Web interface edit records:
* * * * * * * * *
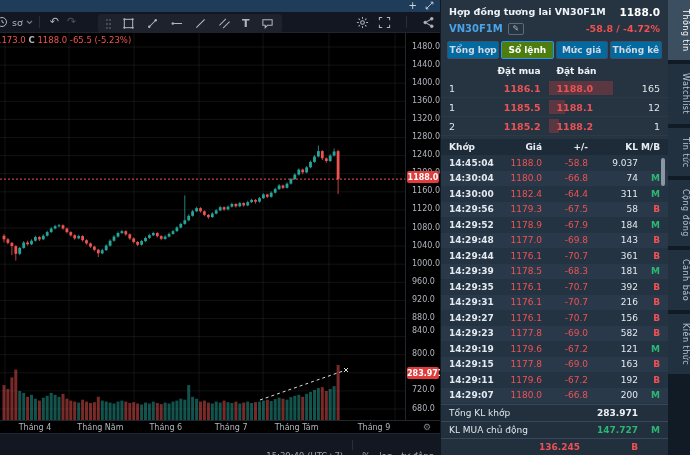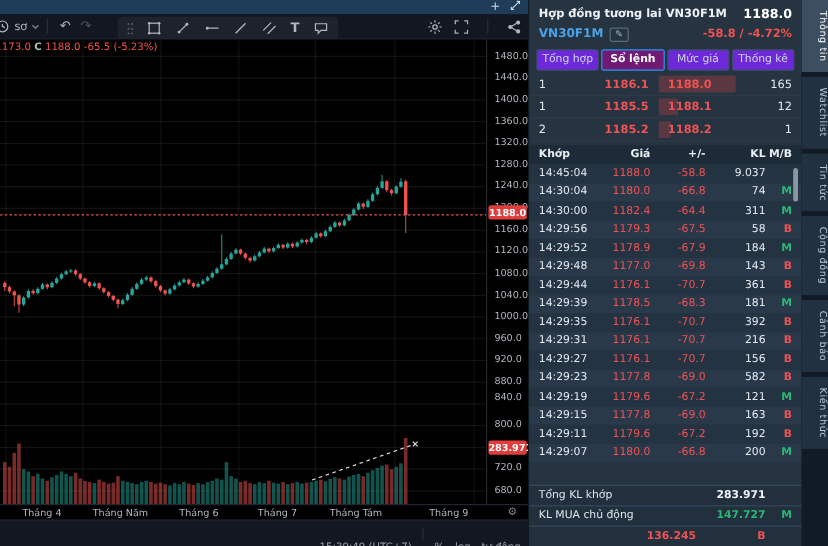--- a/index.html
+++ b/index.html
@@ -44,41 +44,41 @@
   
   #panel{position:absolute;left:440px;top:0;width:228px;height:455px;background:#263442;display:flex;flex-direction:column;border-left:1px solid #101820;}
   #p-head{padding:3px 8px 0 8px;}
   .ph-row{display:flex;align-items:center;justify-content:space-between;height:17px;}
   #p-title{font-size:9.5px;font-weight:bold;color:#eef2f6;white-space:nowrap;}
   #p-price{font-size:10.5px;font-weight:bold;color:#fff;}
   #p-symbol{font-size:10px;font-weight:bold;color:#4aa3e8;}
   #p-edit{width:16px;height:12px;border:1px solid #5a6b7a;border-radius:2px;margin-left:5px;display:flex;align-items:center;justify-content:center;color:#9fb0bf;font-size:8px;line-height:8px;cursor:pointer;}
   #p-change{font-size:9.5px;font-weight:bold;color:#f0504e;}
   #p-tabs{display:flex;gap:2px;margin:4px 6px 2px 6px;}
-  .p-tab{flex:1;height:18px;display:flex;align-items:center;justify-content:center;font-size:9px;color:#cfd8e3;background:#6d28d9;border:1px solid #3a5066;border-radius:2px;cursor:pointer;white-space:nowrap;}
-  .p-tab.active{background:#701a75;border-color:#2196f3;color:#fff;font-weight:bold;}
+  .p-tab{flex:1;height:18px;display:flex;align-items:center;justify-content:center;font-size:9px;color:#cfd8e3;background:#0369a1;border:1px solid #3a5066;border-radius:2px;cursor:pointer;white-space:nowrap;font-weight:bold;}
+  .p-tab.active{background:#4d7c0f;border-color:#2196f3;color:#fff;font-weight:bold;}
 
   #ob-head{display:grid;grid-template-columns:34px 1fr 1fr 46px;padding:0 8px;height:16px;align-items:center;margin-top:2px;}
   #ob-head .bh{text-align:right;font-size:9px;font-weight:bold;color:#eef2f6;padding-right:8px;}
   #ob-head .ah{text-align:left;font-size:9px;font-weight:bold;color:#eef2f6;padding-left:8px;}
   .ob-row{display:grid;grid-template-columns:34px 1fr 1fr 46px;padding:0 8px;height:19px;align-items:center;font-size:9.5px;border-bottom:1px solid rgba(255,255,255,0.03);}
   .ob-bqty{color:#dfe6ec;text-align:left;}
   .ob-bid{color:#ee5253;text-align:right;padding-right:8px;font-weight:bold;}
   .ob-ask-cell{position:relative;height:100%;display:flex;align-items:center;padding-left:8px;}
   .ob-depth{position:absolute;left:0;top:2px;bottom:2px;background:rgba(214,66,62,0.30);}
   .ob-ask{position:relative;color:#ee5253;font-weight:bold;}
   .ob-aqty{color:#dfe6ec;text-align:right;}
 
   #tr-head{display:grid;grid-template-columns:56px 1fr 46px 50px 22px;padding:0 8px;height:16px;align-items:center;background:#1d2b39;margin-top:3px;font-size:9px;font-weight:bold;color:#e8edf2;}
   #tr-head .r{text-align:right;}
   #tr-rows{position:relative;}
   .tr-row{display:grid;grid-template-columns:56px 1fr 46px 50px 22px;padding:0 8px;height:15.5px;align-items:center;font-size:9px;}
   .tr-row:nth-child(odd){background:#2a3949;}
   .tr-row:nth-child(even){background:#243342;}
-  .tr-time{color:#e3e9ef;}
+  .tr-time{color:#e3e9ef;font-weight:bold;}
   .tr-price,.tr-chg{color:#ee5253;text-align:right;}
   .tr-kl{color:#e3e9ef;text-align:right;}
   .tr-mb{text-align:right;font-weight:bold;}
   .mb-M{color:#2bb673;}
   .mb-B{color:#ee5253;}
   #tr-scrollbar{position:absolute;right:3px;top:3px;width:4px;height:28px;background:#8a97a3;border-radius:2px;}
 
   #summary{margin-top:auto;}
   .sum-row{display:grid;grid-template-columns:1fr 58px 22px;padding:0 8px;height:17px;align-items:center;font-size:9px;background:#22303e;border-top:1px solid #35485c;}
   .sum-label{color:#dfe6ec;}
@@ -564,20 +564,26 @@
       </div>
     </div>
 
     <div id="p-tabs">
         <div class="p-tab">Tổng hợp</div>
         <div class="p-tab active">Sổ lệnh</div>
         <div class="p-tab">Mức giá</div>
         <div class="p-tab">Thống kê</div>
       </div>
 
+    <div id="ob-head">
+      <span></span>
+      <span class="bh">Đặt mua</span>
+      <span class="ah">Đặt bán</span>
+      <span></span>
+    </div>
     <div id="ob-rows">
         <div class="ob-row">
           <span class="ob-bqty">1</span>
           <span class="ob-bid">1186.1</span>
           <span class="ob-ask-cell">
             <span class="ob-depth" style="width:64px"></span>
             <span class="ob-ask">1188.0</span>
           </span>
           <span class="ob-aqty">165</span>
         </div>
* * * * * * * * *
--- Your objective ---
Apart from the pictures, every line above must be printed exactly.

--- Exercise response ---
--- a/index.html
+++ b/index.html
@@ -44,41 +44,41 @@
   
   #panel{position:absolute;left:440px;top:0;width:228px;height:455px;background:#263442;display:flex;flex-direction:column;border-left:1px solid #101820;}
   #p-head{padding:3px 8px 0 8px;}
   .ph-row{display:flex;align-items:center;justify-content:space-between;height:17px;}
   #p-title{font-size:9.5px;font-weight:bold;color:#eef2f6;white-space:nowrap;}
   #p-price{font-size:10.5px;font-weight:bold;color:#fff;}
   #p-symbol{font-size:10px;font-weight:bold;color:#4aa3e8;}
   #p-edit{width:16px;height:12px;border:1px solid #5a6b7a;border-radius:2px;margin-left:5px;display:flex;align-items:center;justify-content:center;color:#9fb0bf;font-size:8px;line-height:8px;cursor:pointer;}
   #p-change{font-size:9.5px;font-weight:bold;color:#f0504e;}
   #p-tabs{display:flex;gap:2px;margin:4px 6px 2px 6px;}
-  .p-tab{flex:1;height:18px;display:flex;align-items:center;justify-content:center;font-size:9px;color:#cfd8e3;background:#6d28d9;border:1px solid #3a5066;border-radius:2px;cursor:pointer;white-space:nowrap;}
-  .p-tab.active{background:#701a75;border-color:#2196f3;color:#fff;font-weight:bold;}
+  .p-tab{flex:1;height:18px;display:flex;align-items:center;justify-content:center;font-size:9px;color:#cfd8e3;background:#0369a1;border:1px solid #3a5066;border-radius:2px;cursor:pointer;white-space:nowrap;font-weight:bold;}
+  .p-tab.active{background:#4d7c0f;border-color:#2196f3;color:#fff;font-weight:bold;}
 
   #ob-head{display:grid;grid-template-columns:34px 1fr 1fr 46px;padding:0 8px;height:16px;align-items:center;margin-top:2px;}
   #ob-head .bh{text-align:right;font-size:9px;font-weight:bold;color:#eef2f6;padding-right:8px;}
   #ob-head .ah{text-align:left;font-size:9px;font-weight:bold;color:#eef2f6;padding-left:8px;}
   .ob-row{display:grid;grid-template-columns:34px 1fr 1fr 46px;padding:0 8px;height:19px;align-items:center;font-size:9.5px;border-bottom:1px solid rgba(255,255,255,0.03);}
   .ob-bqty{color:#dfe6ec;text-align:left;}
   .ob-bid{color:#ee5253;text-align:right;padding-right:8px;font-weight:bold;}
   .ob-ask-cell{position:relative;height:100%;display:flex;align-items:center;padding-left:8px;}
   .ob-depth{position:absolute;left:0;top:2px;bottom:2px;background:rgba(214,66,62,0.30);}
   .ob-ask{position:relative;color:#ee5253;font-weight:bold;}
   .ob-aqty{color:#dfe6ec;text-align:right;}
 
   #tr-head{display:grid;grid-template-columns:56px 1fr 46px 50px 22px;padding:0 8px;height:16px;align-items:center;background:#1d2b39;margin-top:3px;font-size:9px;font-weight:bold;color:#e8edf2;}
   #tr-head .r{text-align:right;}
   #tr-rows{position:relative;}
   .tr-row{display:grid;grid-template-columns:56px 1fr 46px 50px 22px;padding:0 8px;height:15.5px;align-items:center;font-size:9px;}
   .tr-row:nth-child(odd){background:#2a3949;}
   .tr-row:nth-child(even){background:#243342;}
-  .tr-time{color:#e3e9ef;}
+  .tr-time{color:#e3e9ef;font-weight:bold;}
   .tr-price,.tr-chg{color:#ee5253;text-align:right;}
   .tr-kl{color:#e3e9ef;text-align:right;}
   .tr-mb{text-align:right;font-weight:bold;}
   .mb-M{color:#2bb673;}
   .mb-B{color:#ee5253;}
   #tr-scrollbar{position:absolute;right:3px;top:3px;width:4px;height:28px;background:#8a97a3;border-radius:2px;}
 
   #summary{margin-top:auto;}
   .sum-row{display:grid;grid-template-columns:1fr 58px 22px;padding:0 8px;height:17px;align-items:center;font-size:9px;background:#22303e;border-top:1px solid #35485c;}
   .sum-label{color:#dfe6ec;}
@@ -564,20 +564,26 @@
       </div>
     </div>
 
     <div id="p-tabs">
         <div class="p-tab">Tổng hợp</div>
         <div class="p-tab active">Sổ lệnh</div>
         <div class="p-tab">Mức giá</div>
         <div class="p-tab">Thống kê</div>
       </div>
 
+    <div id="ob-head">
+      <span></span>
+      <span class="bh">Đặt mua</span>
+      <span class="ah">Đặt bán</span>
+      <span></span>
+    </div>
     <div id="ob-rows">
         <div class="ob-row">
           <span class="ob-bqty">1</span>
           <span class="ob-bid">1186.1</span>
           <span class="ob-ask-cell">
             <span class="ob-depth" style="width:64px"></span>
             <span class="ob-ask">1188.0</span>
           </span>
           <span class="ob-aqty">165</span>
         </div>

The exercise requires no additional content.